It has often been quoted that Pakistan is a beautiful country. So it is, but when it comes to travel sites and tourism spots, the North hits us most of the times. Sure the Saifulmaluk is mesmerizing, and the Shangrila is exotic, and we all love the snow-capped mountains that have bits of green on the base, but would you not like to experience something else for a change?
Yes, you got it right, the plains of the south, If you want an escape during the winters, head south and specifically Bahawalpur!
Bahawalpur is perhaps one of those cities of Pakistan that have a very rich history, legacy and culture. It is also one of those cities that have been overlooked brutally.
The generosity of Nawab of Bahawalpur Sadeq Mohammad Khan V, when he supplied funds of seventy million rupees to the government and the salaries of all the government departments for one month, is long forgotten. So are the services of his descendent Nawabs. But the saddest part is we often fail to own and acknowledge the priceless and beautiful gems that adorn the once princely state.
Darawar Fort is the image that pops up when we think of the relics from past in the South. The curvy walls of the fort placed in the sandy setting provide quite a romantic yet tough sight. But there is certainly more to Bahawalpur than just Darawar fort. And let’s walk through that.
Noor Mahal might have captured your fancy in few high profile drama serials. It is a divinely beautiful palace that was completed in 1875. It has 32 rooms and 14 basements and back then, the décor was brought from Europe. The palace was bought by Pakistan Army in 1997 and is accessible to the public. But the limited publicity has kept it hidden from the public eye. For those who have been there, Noor Mahal is a mesmerizing sight during the night.
Darbar Mahal is again one of the well preserved palaces of Bahawalpur. It is a red brick building with elegant white finishing. Completed in 1905, it has 4 red domes of Islamic styling which are connected with corridors. The design is a blend of Islamic and Indian origin. The interior of the palace is heaven for a person who appreciates art. The walls have been adorned with paintings, some of them as old as 200 years. Some portraits of the long gone Nawabs could also be witnessed. The rugs, curtains, and chandeliers exude taste and generosity.

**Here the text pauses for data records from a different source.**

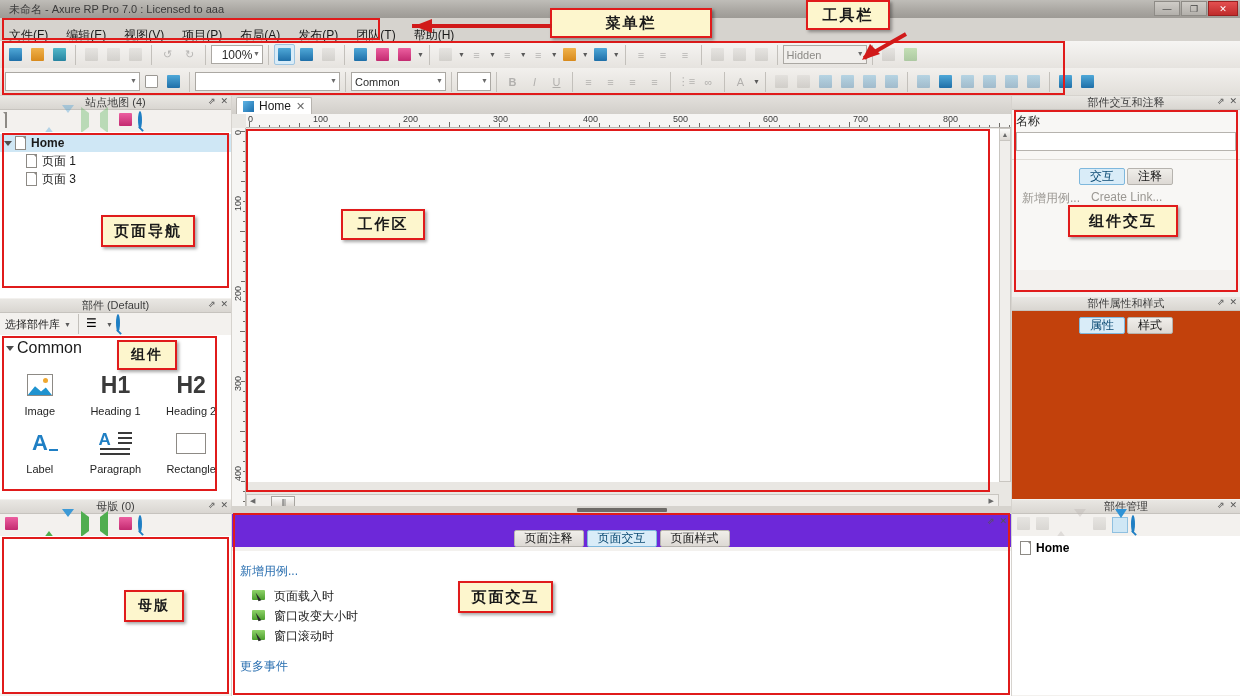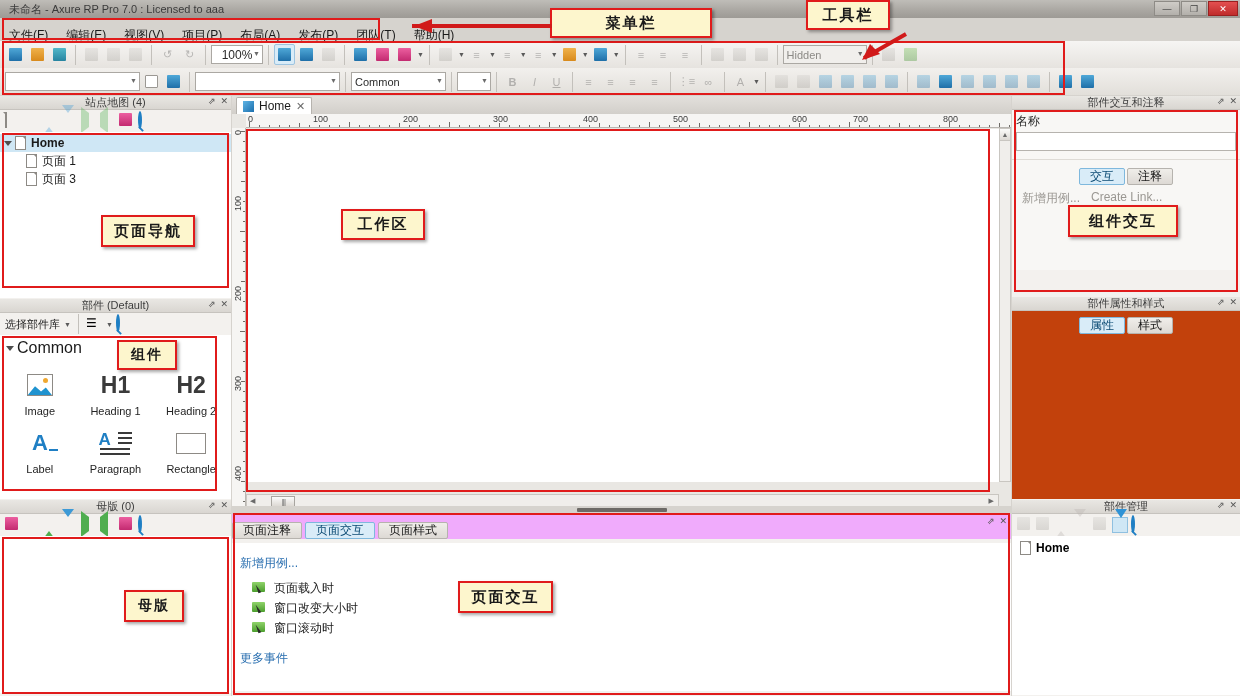--- a/index.html
+++ b/index.html
@@ -681,7 +681,7 @@
       <div class="rnum" style="left:247px;top:0;">300</div>
       <div class="rnum" style="left:337px;top:0;">400</div>
       <div class="rnum" style="left:427px;top:0;">500</div>
-      <div class="rnum" style="left:517px;top:0;margin-left:29px;">600</div>
+      <div class="rnum" style="left:517px;top:0;">600</div>
       <div class="rnum" style="left:607px;top:0;">700</div>
       <div class="rnum" style="left:697px;top:0;">800</div>
     <div class="rtick" style="left: 3px; bottom: 0px; width: 1px; height: 5px;"></div>

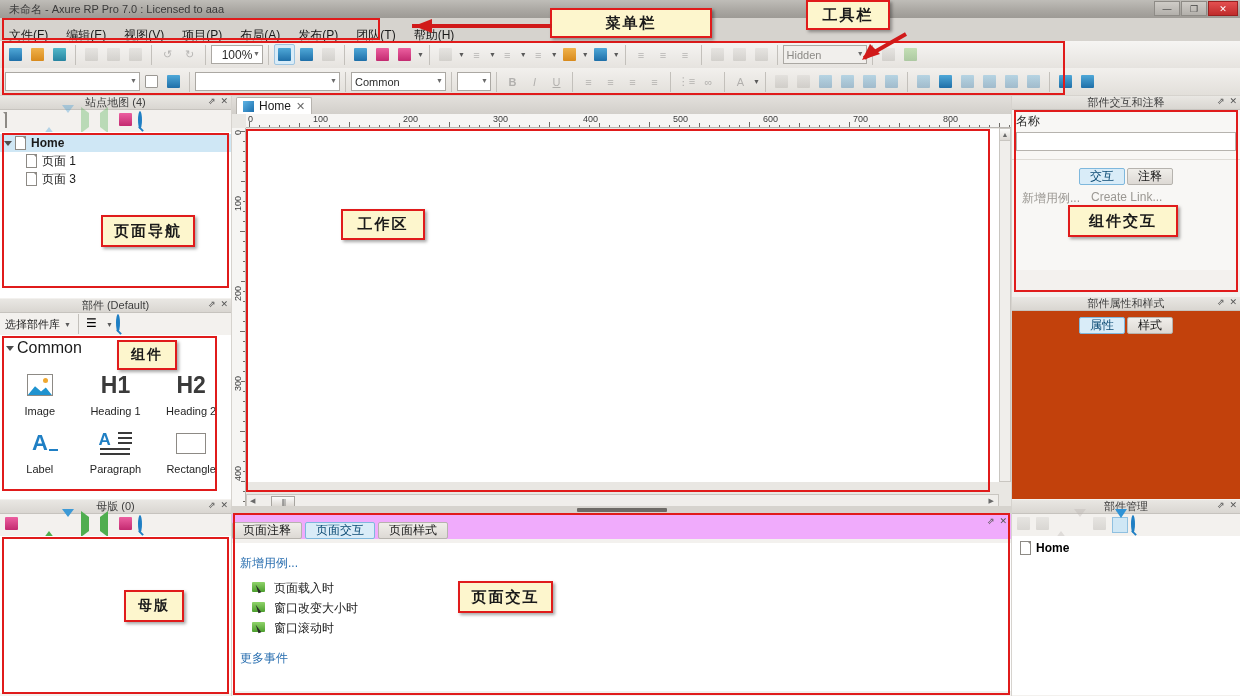--- a/index.html
+++ b/index.html
@@ -259,8 +259,8 @@
 
   
   .ptabs {
-    display: flex; justify-content: flex-start; gap: 3px; padding-top: 8px;
-    background: #f0abfc;
+    display: flex; justify-content: center; gap: 3px; padding-top: 16px;
+    background: #6d28d9;
   }
   .ptab {
     height: 17px; padding: 0 10px; font-size: 12px; color: #1a1a1a;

Sadiq Garh Mahal is another remarkable royal wonder. It’s an elaborate royal residence that was constructed in 1882. Unfortunately, due to family feuds, its inheritance is disputed, and it is closed to the public. The palace consists of 4 blocks that are state secretariat building, cinema and gym, mosque and residential area. The residential area consists of 99 rooms. Most of the décor and furniture has been moved away by the royal descendants. The palace is protected by a strong wall. If you can pull a few strings and put in a word, you might get a chance to see this palace which is otherwise closed to public.
Gulzar Mahal is another gorgeous yet overlooked private royal residence of the Nawabs of Bahawalpur. It dates back to 1890 and stretches over 34 acres of land. Italian architecture inspires the building and the outlook is a subtle combination of dull gold and white. It looks exquisite standing among the long green stretches of the estate.
Jamia Masjid Al Sadiq holds the privilege to be the 3rd largest mosque of Pakistan. It is made of white marble and hence oozes grandeur and class. Nawab Sadiq Khan Abasi built the mosque, hence it takes its name. This is one of the hotspots for tourists since it is open to the public all around the year.
Bahawalpur Museum is the final logical destination of any tourist. It is the home to relics originating from Bahawalpur that fall under the categories of archaeology, art, heritage, modern history and religion. The museum has an elaborate collection that is displayed in 8 galleries. The museum often becomes the host of students and researchers from all over the country. It has a beautiful and deep insight into the life in the Cholistan.
I am sure that a trip to Bahawalpur won’t disappoint you since there is so much to see and all other these places are somewhat different, unpublicized and hidden from the public eye.